Web document revisions
┌──
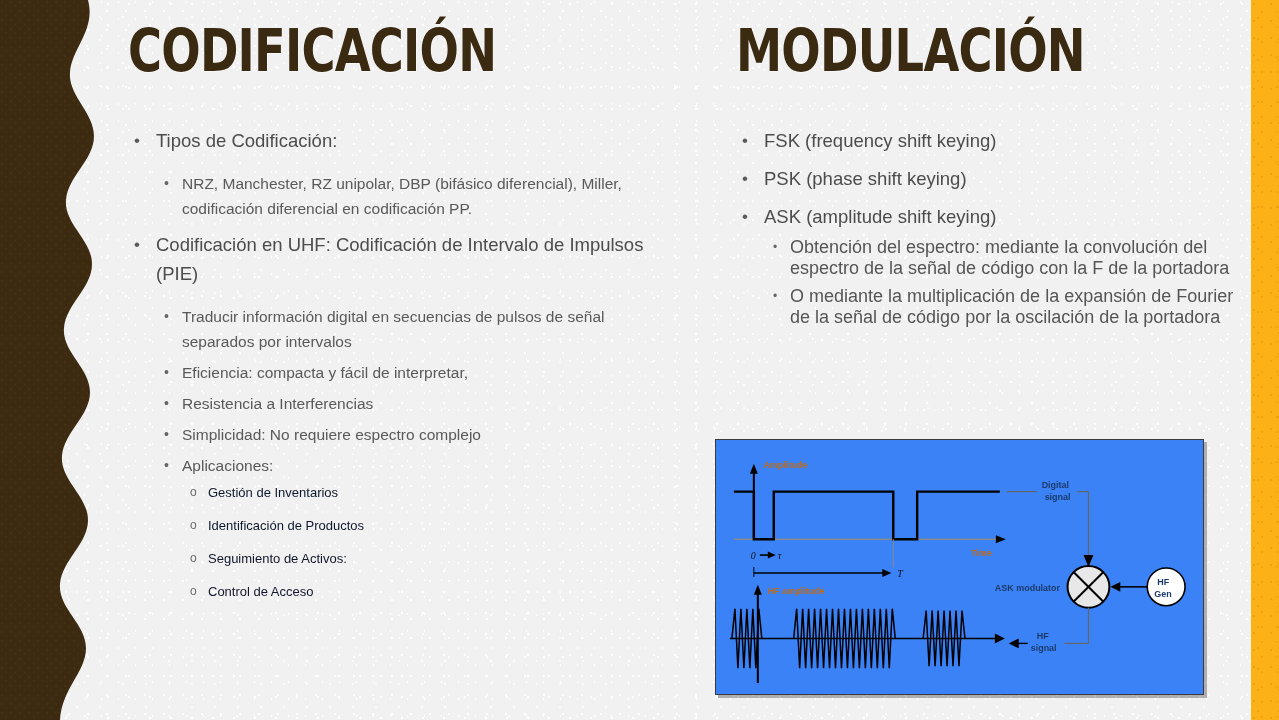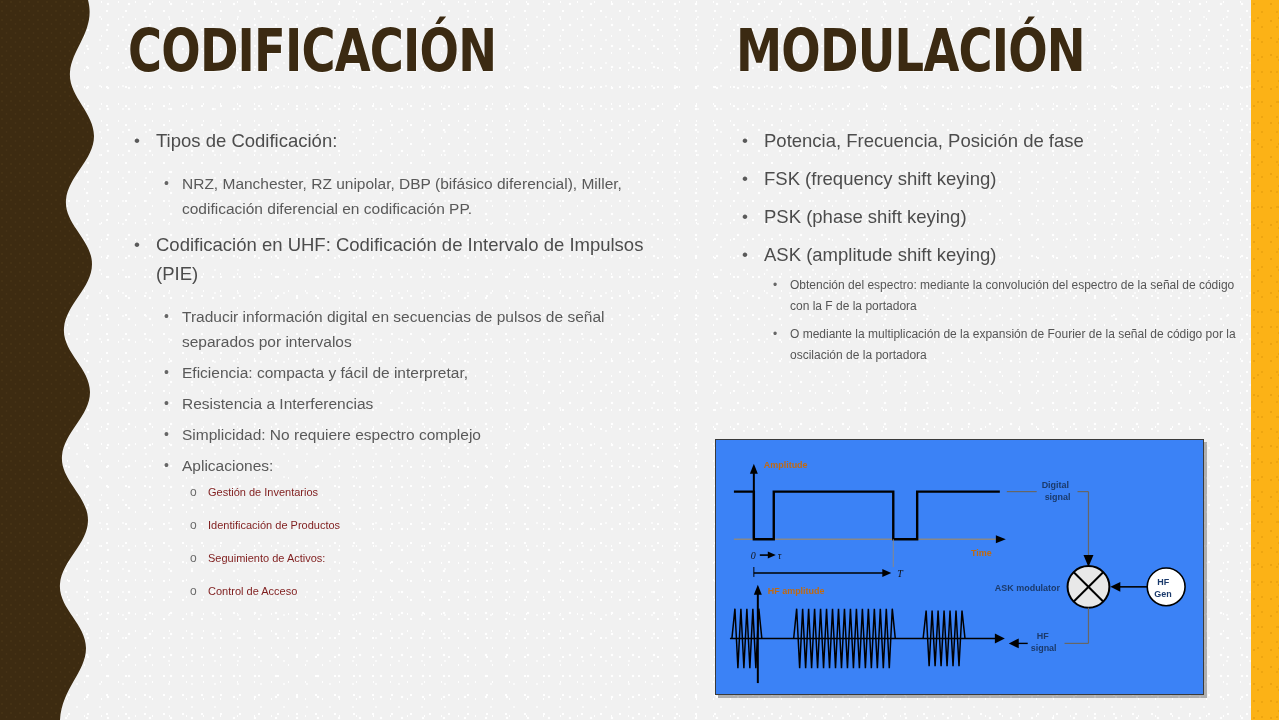--- a/index.html
+++ b/index.html
@@ -94,39 +94,39 @@
   .lvl2 > li::before {
     content:"•";
     position:absolute; left:8px; top:0;
     font-size:14px; color:#666; line-height:25px;
   }
 
   
   .lvl2s > li {
     position:relative;
     padding-left:26px;
-    font-size:12px;
+    font-size:18px;
     line-height:21px;
     color:#555;
     margin-bottom:7px;
   }
   .lvl2s > li::before {
     content:"•";
     position:absolute; left:9px; top:0;
     font-size:12px; color:#666; line-height:21px;
   }
 
   
   .lvl3 { margin-top:4px; }
   .lvl3 > li {
     position:relative;
     padding-left:26px;
-    font-size:11px;
+    font-size:13px;
     line-height:21px;
-    color:#7f1d1d;
+    color:#0f172a;
     margin-bottom:12px;
   }
   .lvl3 > li::before {
     content:"o";
     position:absolute; left:8px; top:0;
     font-size:12px; color:#6b6b6b; line-height:21px;
   }
 
   .left-body  { padding-top:6px; }
   .right-body { padding-top:6px; }
@@ -218,21 +218,20 @@
     </div>
   </div>
 
   <div class="col col-right">
     <div class="title-wrap">
       <div class="slide-title">MODULACIÓN</div>
     </div>
 
     <div class="right-body">
       <ul class="lvl1">
-        <li>Potencia, Frecuencia, Posición de fase</li>
         <li>FSK (frequency shift keying)</li>
         <li>PSK (phase shift keying)</li>
         <li>
           <span class="txt">ASK (amplitude shift keying)</span>
           <ul class="lvl2s" style="margin-top:6px;">
             <li>Obtención del espectro: mediante la convolución del espectro de la señal de código con la F de la portadora</li>
             <li>O mediante la multiplicación de la expansión de Fourier de la señal de código por la oscilación de la portadora</li>
           </ul>
         </li>
       </ul>

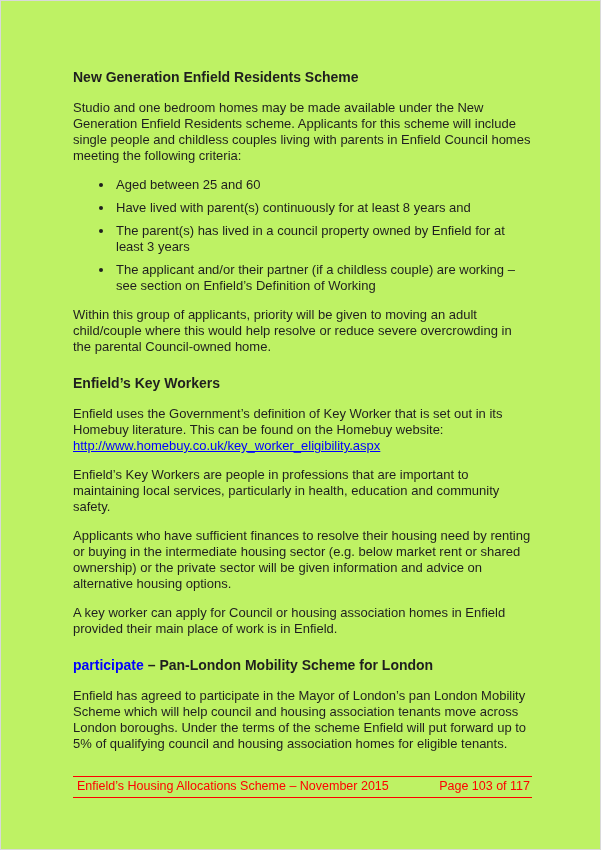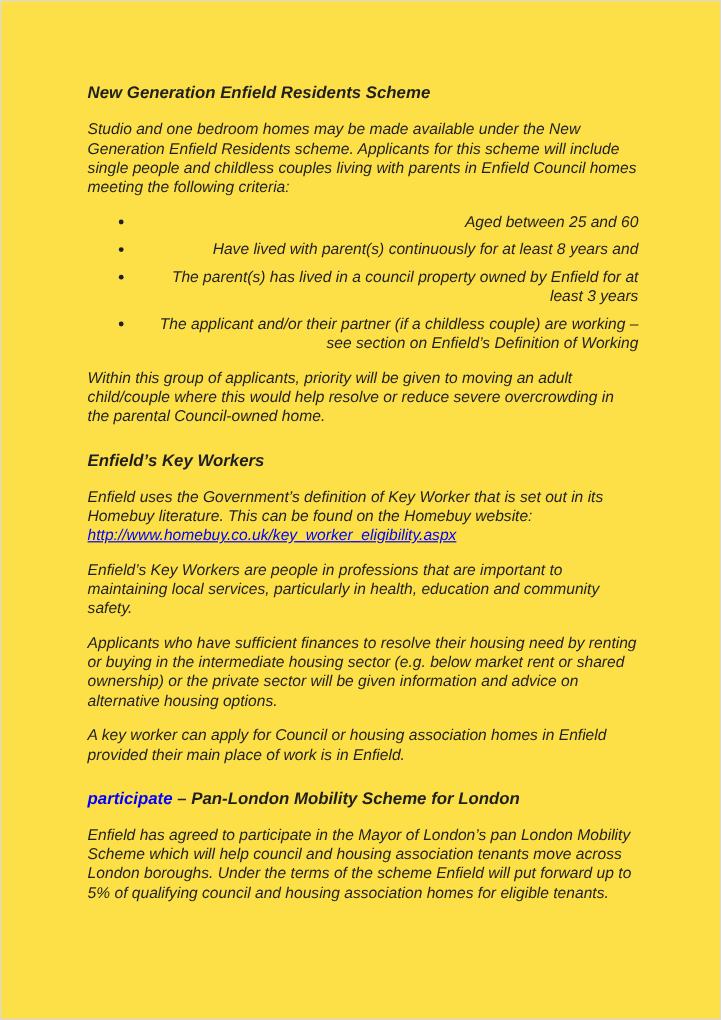--- a/index.html
+++ b/index.html
@@ -8,24 +8,23 @@
     width: 601px;
     height: 850px;
     background: #ffffff;
     font-family: "Liberation Sans", sans-serif;
     color: #1f1f1f;
   }
   .page {
     position: relative;
     width: 601px;
     height: 850px;
-    background: #fde047;
+    background: #bef264;
     border: 1px solid #d9d9d9;
     overflow: hidden;
-    font-style: italic;
   }
   .content {
     position: absolute;
     top: 68px;
     left: 72px;
     right: 68px;
     font-size: 13px;
     line-height: 16px;
   }
   h1.doc-heading, h2.doc-heading {
@@ -35,21 +34,21 @@
     color: #1f1f1f;
     margin: 0 0 14px 0;
   }
   h2.doc-heading { margin-top: 20px; }
   p.para { margin: 0 0 13px 0; }
   ul.bullets {
     margin: 0 0 13px 0;
     padding: 0 0 0 41px;
     list-style-type: disc;
   }
-  ul.bullets li { margin: 0 0 7px 0; padding-left: 2px; text-align: right; }
+  ul.bullets li { margin: 0 0 7px 0; padding-left: 2px; }
   a.doc-link {
     color: #0000ff;
     text-decoration: underline;
     word-break: break-all;
     cursor: pointer;
   }
   .blue-word { color: #0000ff; }
   .footer {
     position: absolute;
     left: 72px;
@@ -100,13 +99,17 @@
     <p class="para">A key worker can apply for Council or housing association homes in Enfield provided their main place of work is in Enfield.</p>
 
     <h2 class="doc-heading">
       <span class="blue-word">participate</span><span> – Pan-London Mobility Scheme for London</span>
     </h2>
 
     <p class="para">Enfield has agreed to participate in the Mayor of London’s pan London Mobility Scheme which will help council and housing association tenants move across London boroughs. Under the terms of the scheme Enfield will put forward up to 5% of qualifying council and housing association homes for eligible tenants.</p>
 
   </div>
 
+  <div class="footer">
+    <span>Enfield’s Housing Allocations Scheme – November 2015</span>
+    <span>Page 103 of 117</span>
+  </div>
 </div>
 
 </body></html>

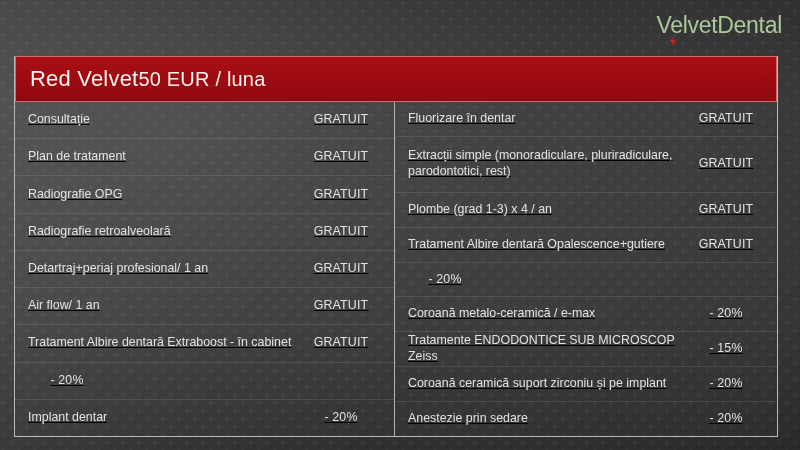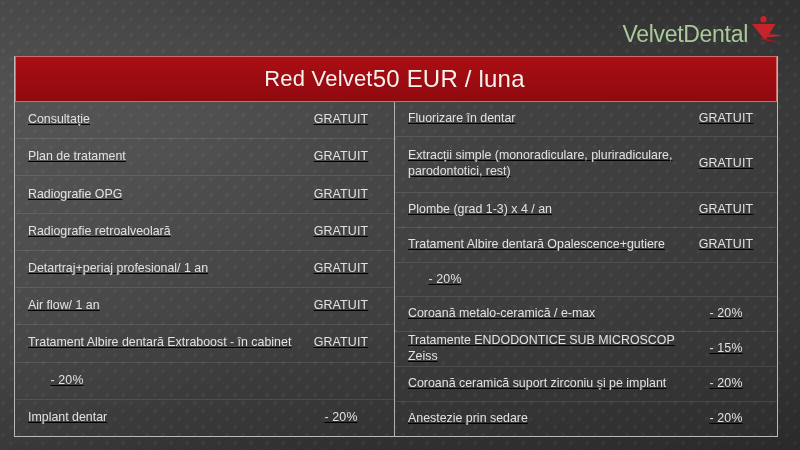--- a/index.html
+++ b/index.html
@@ -57,22 +57,23 @@
         rgba(0,0,0,0.20) 100%);
     pointer-events: none;
   }
 
   
   #logo {
     position: absolute;
     top: 14px;
     right: 18px;
     display: flex;
-    align-items: flex-end;
+    align-items: flex-start;
     height: 32px;
+    flex-direction: column;
   }
   #logo-text {
     font-size: 23px;
     letter-spacing: -0.3px;
     color: #a9c99b;
     white-space: nowrap;
     line-height: 1;
   }
   #logo-mark {
     width: 34px;
@@ -93,31 +94,31 @@
   }
 
   
   #plan-header {
     position: relative;
     height: 46px;
     background: linear-gradient(180deg, #a90f14 0%, #9c0b11 55%, #8e0a10 100%);
     border: 1px solid #cf6a6a;
     display: flex;
     align-items: center;
-    justify-content: center;
+    justify-content: flex-start;
     padding: 0 17px 0 14px;
   }
   #plan-name {
     font-size: 22px;
     color: #f6f2ef;
     letter-spacing: 0.2px;
     line-height: 1;
   }
   #plan-price {
-    font-size: 24px;
+    font-size: 20px;
     color: #f6f2ef;
     letter-spacing: 0.2px;
     line-height: 1;
   }
 
   
   #body {
     display: flex;
     height: 334px;
     position: relative;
└──
-- Task brief --
Show the lines in the entries above that include the string "heading".

-- Task output --
   h1.doc-heading, h2.doc-heading {
   h2.doc-heading { margin-top: 20px; }
     <h2 class="doc-heading">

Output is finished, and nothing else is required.